PARIS.—TYPOGRAPHIE DE ROUGE, DUNON ET FRESNÉ, rue du Four-Saint-Germain, 43.
PIERRE VÉRON
LE PANTHÉON DE POCHE
Du Panthéon l'on voit Bicêtre et réciproquement.
PARIS DEGORCE-CADOT, LIBRAIRE-ÉDITEUR RUE BONAPARTE, 70 bis
1875
A toi, d'abord, David d'Angers, vaillant maître, pardon de l'audace très-grande que je montre en semblant parodier l'immortel fronton que tu fis rayonner au seuil du vieil édifice parisien.

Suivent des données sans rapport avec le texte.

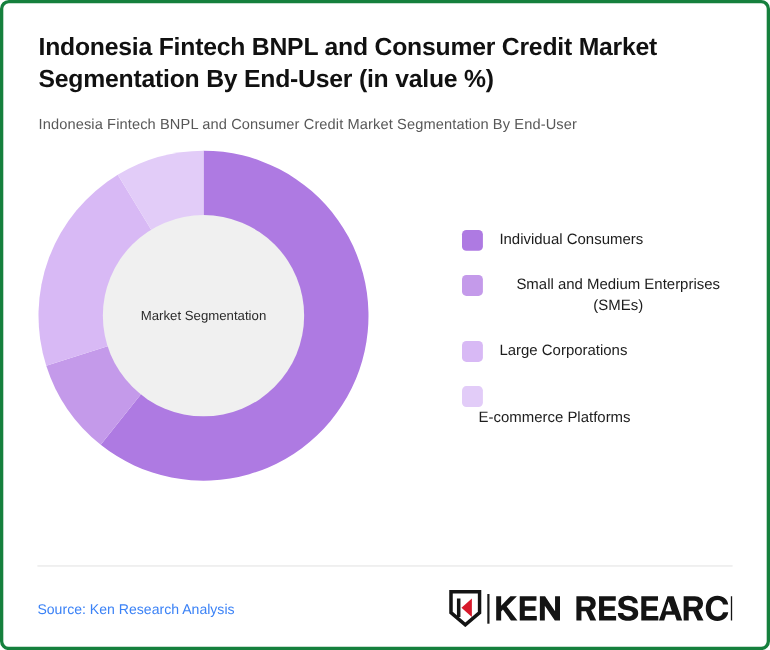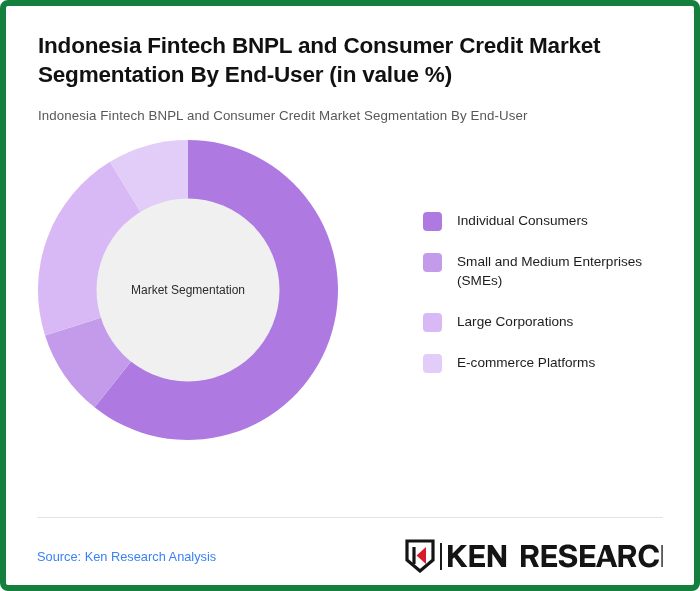--- a/index.html
+++ b/index.html
@@ -12,21 +12,21 @@
     font-family: "Liberation Sans", sans-serif;
     -webkit-font-smoothing: antialiased;
   }
 
   .card {
     position: relative;
     width: 700px;
     height: 591px;
     box-sizing: border-box;
     background: #ffffff;
-    border: 6px solid #15803d;
+    border: 3px solid #15803d;
     border-radius: 8px;
     overflow: hidden;
   }
 
   
   .header {
     padding: 26px 32px 0 32px;
   }
   .chart-title {
     font-size: 22.5px;
@@ -80,27 +80,28 @@
     color: #2b2b2b;
     pointer-events: none;
   }
 
   
   .legend {
     position: absolute;
     left: 417px;
     top: 72px;
     width: 250px;
+    text-align: center;
   }
   .legend-item {
     display: flex;
     align-items: flex-start;
     margin-bottom: 21px;
   }
-  .legend-item:last-child { margin-bottom: 0; }
+  .legend-item:last-child { margin-bottom: 0; flex-direction: column; }
   .legend-swatch {
     width: 19px;
     height: 19px;
     border-radius: 4px;
     flex: 0 0 auto;
     margin-top: 1px;
   }
   .legend-label {
     margin-left: 15px;
     font-size: 13.6px;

Aux grands hommes, la patrie reconnaissante! disait la fière devise que tu inscrivis au-dessous de cette sublime page de pierre.
Les grands hommes, hélas! sont devenus si rares que mon Panthéon, à moi, a dû prendre les modestes proportions que tu vois.
Il m'a semblé qu'on avait trop abusé des statues et que nos mœurs, comme nos appartements, s'accommodaient mieux des statuettes.